▸ **EXERCISE AIM**
Exact repetition of a range: find the line containing "[99,251,145,264] Available ->" and the line containing "(30, 68) none -> [28,55,115,73] CNN on" in the material below, then repeat both and all lines between them, leaving pictures out.

▸ **RECORDS FOR PROCESSING**

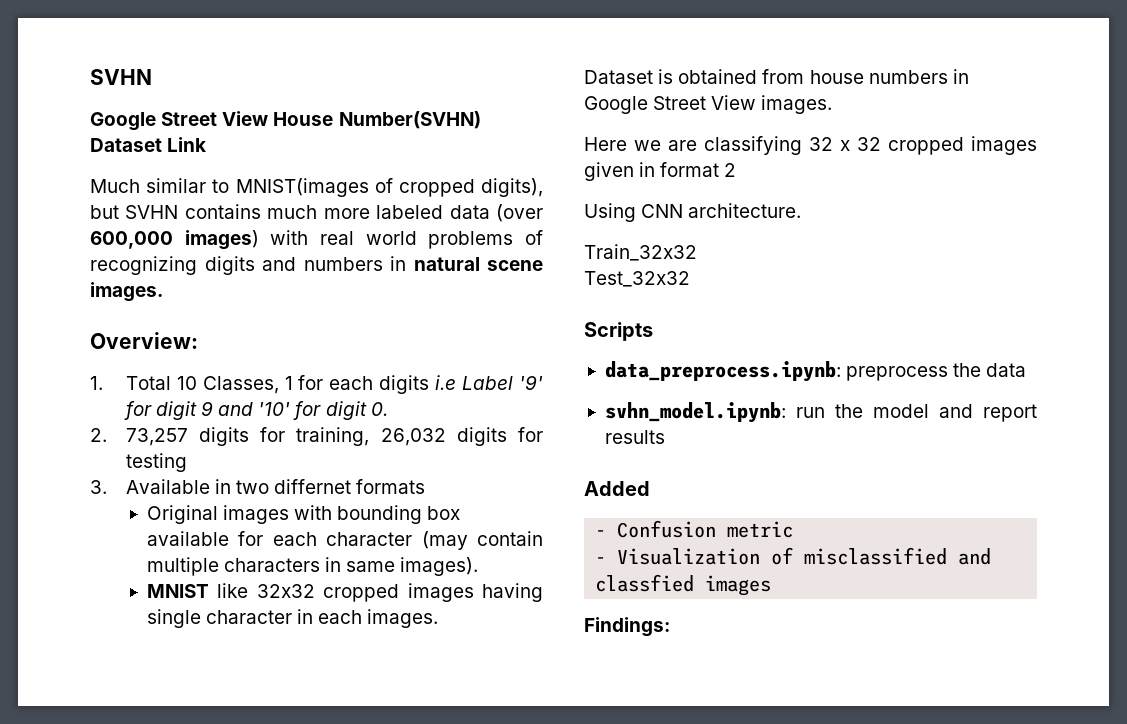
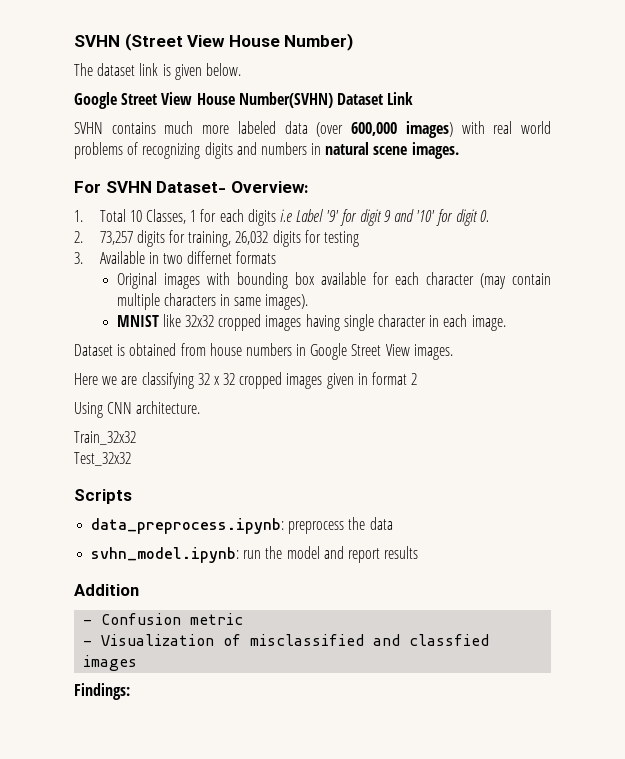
[90,69,152,85] SVHN -> [74,33,354,51] [74,63,241,80] SVHN (Street View House Number) // The dataset link is given below.
[90,178,543,197] [90,205,119,219] Much similar to MNIST(images of cropped digits), but -> (414, 98) none
(163, 292) none -> [74,181,227,193] For SVHN Dataset-
[367,609,439,628] images. -> [471,315,506,331] image.
[584,481,650,496] Added -> [74,584,139,596] Addition

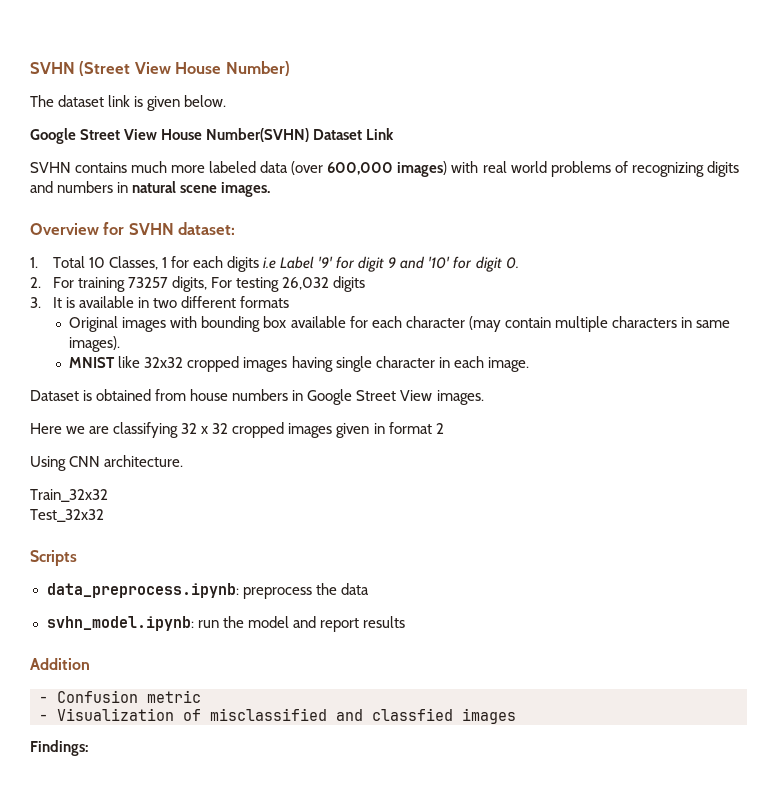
[74,181,309,193] For SVHN Dataset- Overview: -> [30,222,236,235] Overview for SVHN dataset:
[99,230,232,247] 73,257 digits for training, -> [52,276,280,292] For training 73257 digits, For testing
[304,230,359,247] for testing -> (366, 284) none
[99,251,145,264] Available -> [52,296,134,308] It is available
[187,251,233,264] differnet -> [181,296,237,308] different

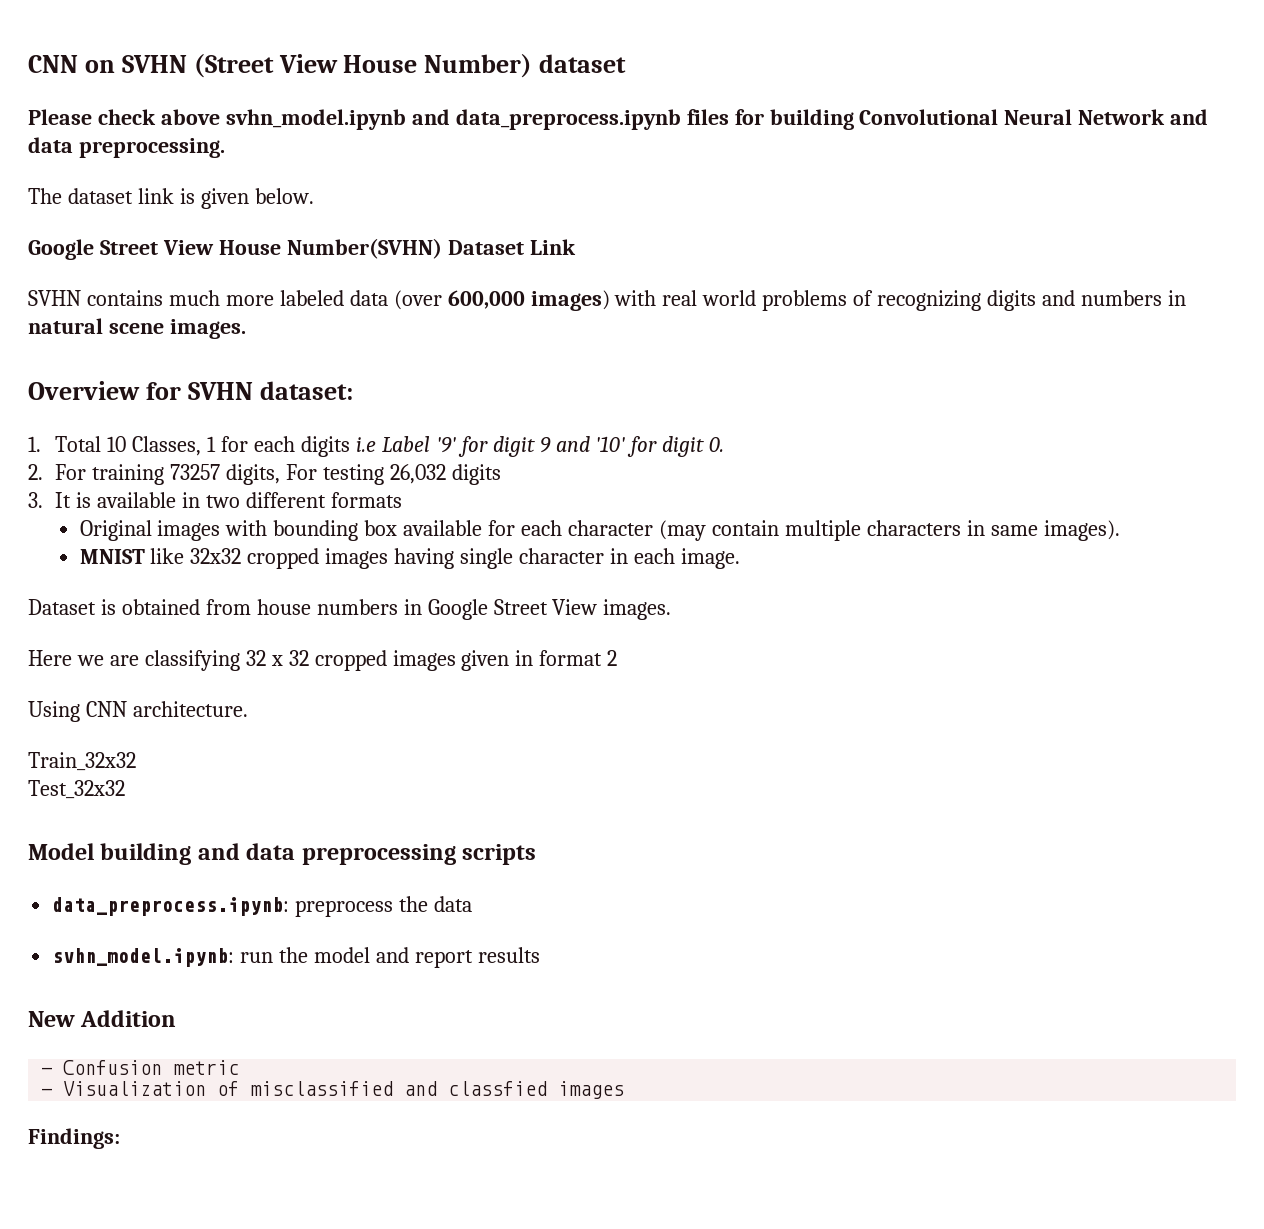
(30, 68) none -> [28,55,115,73] CNN on
(290, 68) none -> [539,54,627,73] [28,109,1209,130] [28,137,225,158] dataset // Please check above svhn_model.ipynb and data_preprocess.ipynb files for building Convolutional Neural Network and data preprocessing.
[30,550,77,566] Scripts -> [28,843,537,865] Model building and data preprocessing scripts
(405, 622) none -> [28,1011,75,1027] New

▸ **RESULT OF THIS EXERCISE**
[99,251,145,264] Available -> [52,296,134,308] It is available
[187,251,233,264] differnet -> [181,296,237,308] different

(30, 68) none -> [28,55,115,73] CNN on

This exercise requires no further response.